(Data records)
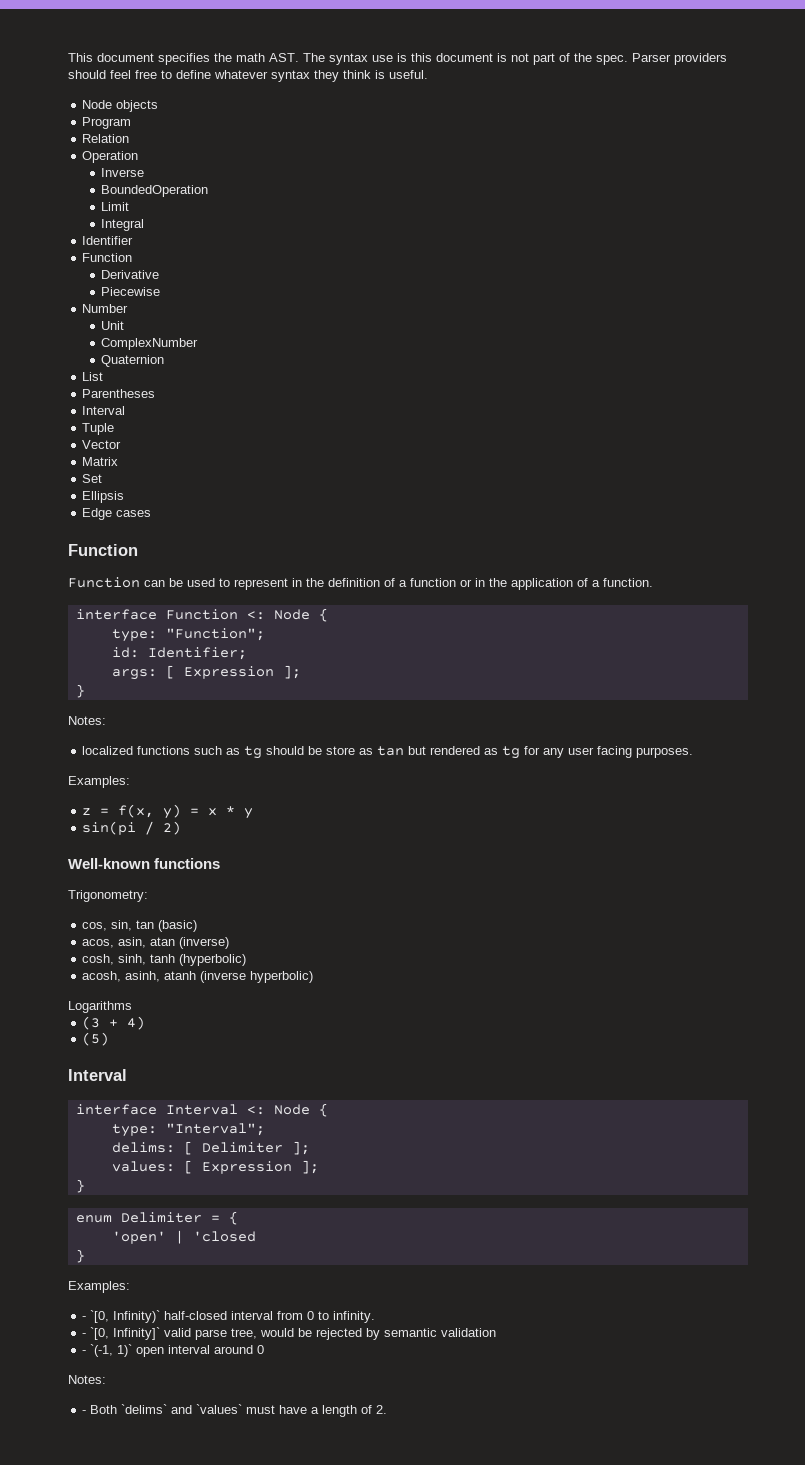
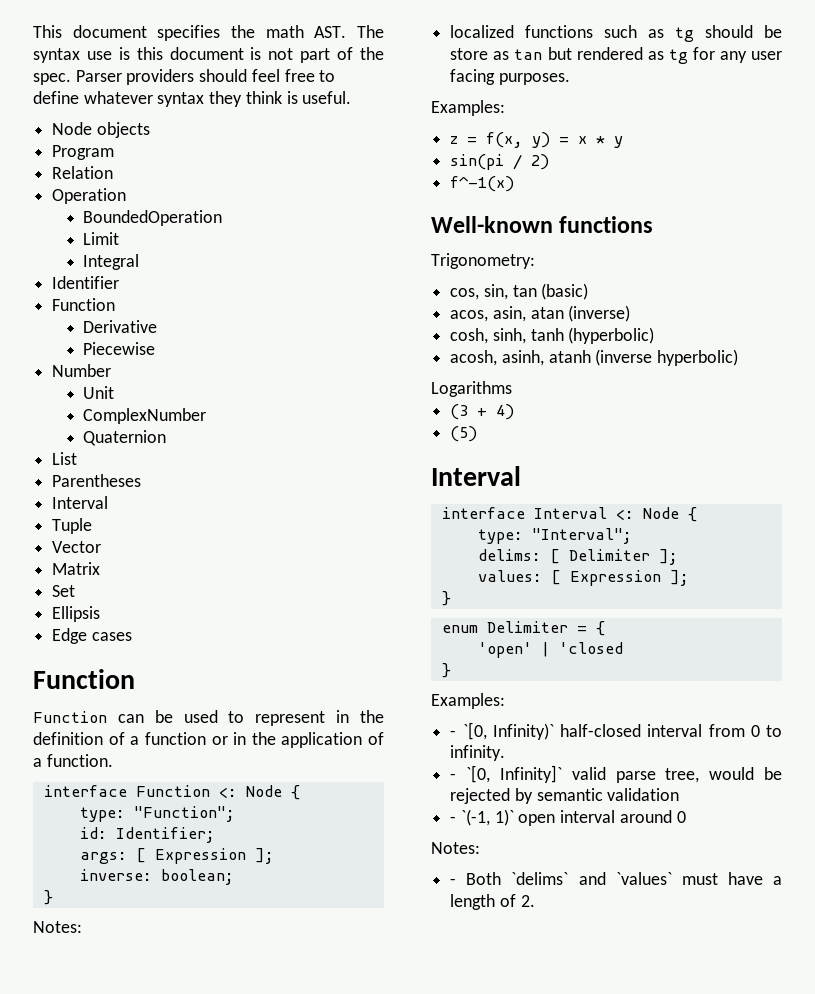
[101,168,145,177] // Inverse -> (127, 196) none
(301, 672) none -> [79,869,234,885] // inverse: boolean;
(182, 828) none -> [450,176,515,192] // f^-1(x)

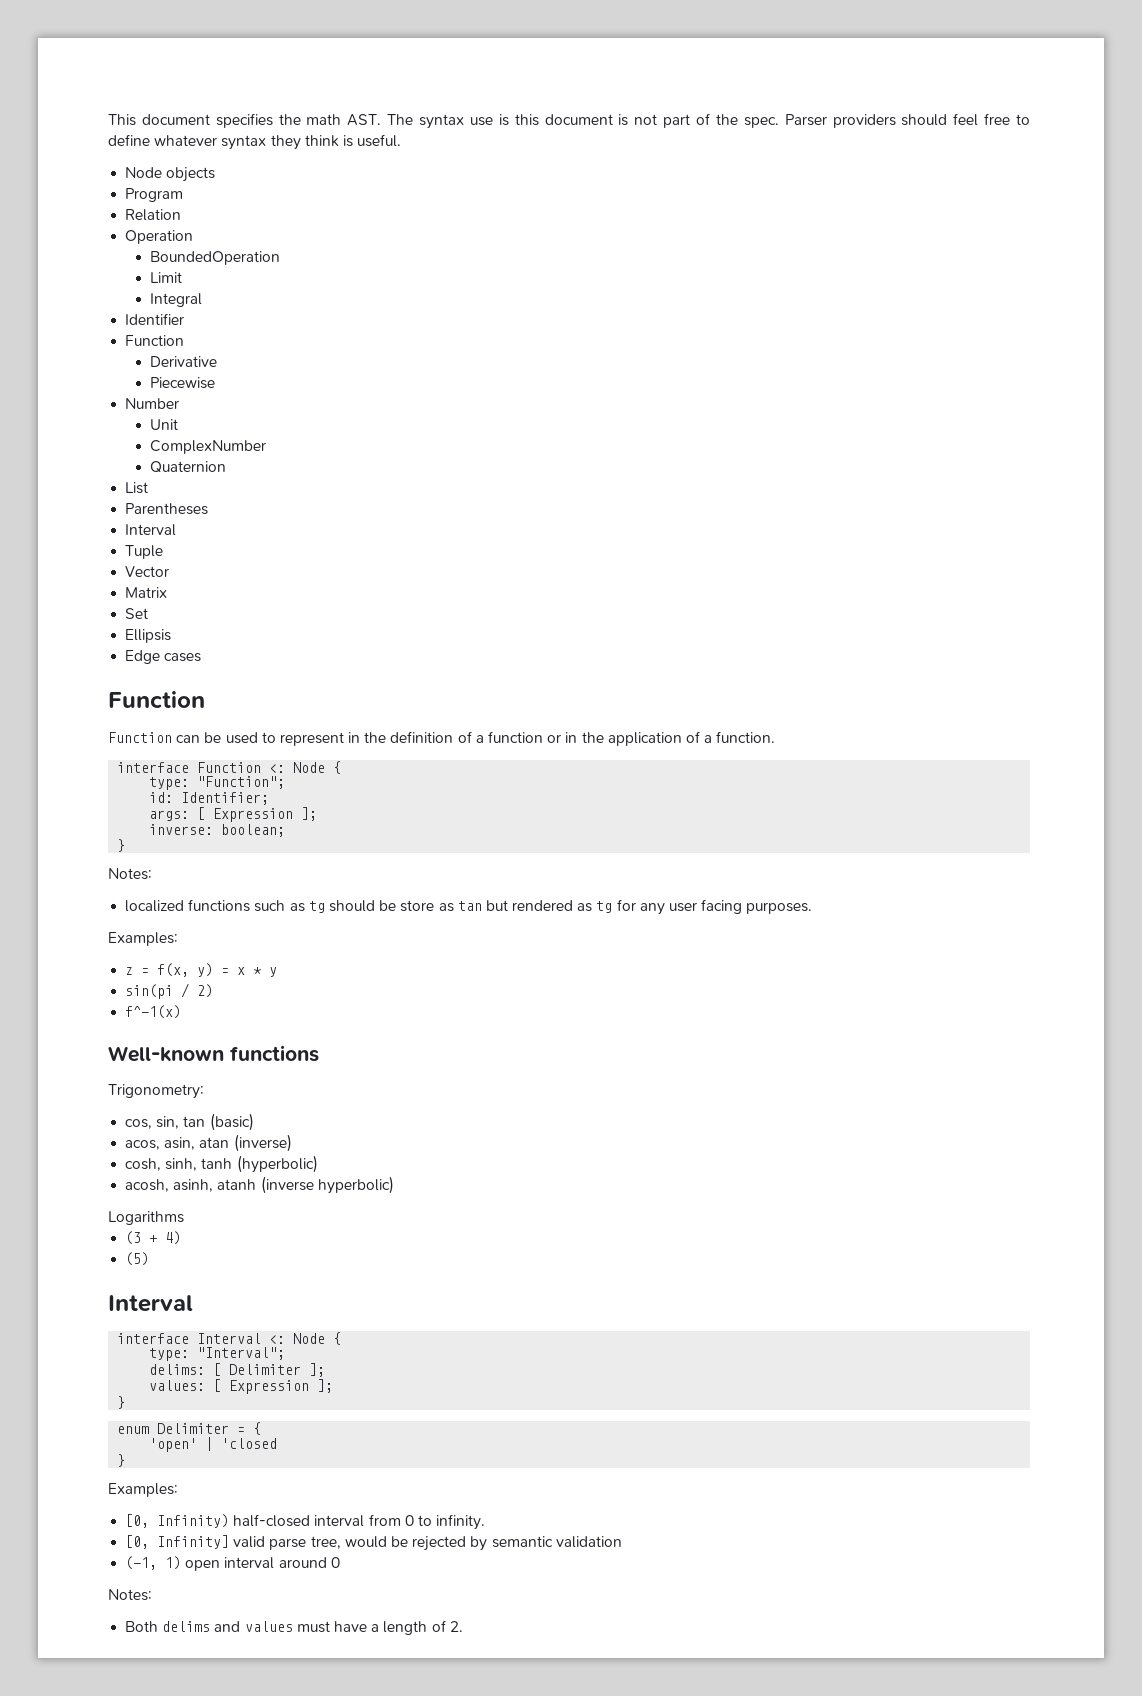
[450,722,554,740] - `[0, Infinity)` -> [125,1514,230,1528] [0, Infinity)
[450,765,562,783] - `[0, Infinity]` -> [125,1535,230,1549] [0, Infinity]
[450,809,514,826] - `(-1, 1)` -> [125,1556,182,1570] (-1, 1)
[450,872,672,885] - Both `delims` and `values` -> [125,1621,293,1632] Both delims and values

◆ TO DO: Leave out the images and copy all remaining data word for word.

◆ ANSWER SPACE:
[101,168,145,177] // Inverse -> (127, 196) none
(301, 672) none -> [79,869,234,885] // inverse: boolean;
(182, 828) none -> [450,176,515,192] // f^-1(x)

[450,722,554,740] - `[0, Infinity)` -> [125,1514,230,1528] [0, Infinity)
[450,765,562,783] - `[0, Infinity]` -> [125,1535,230,1549] [0, Infinity]
[450,809,514,826] - `(-1, 1)` -> [125,1556,182,1570] (-1, 1)
[450,872,672,885] - Both `delims` and `values` -> [125,1621,293,1632] Both delims and values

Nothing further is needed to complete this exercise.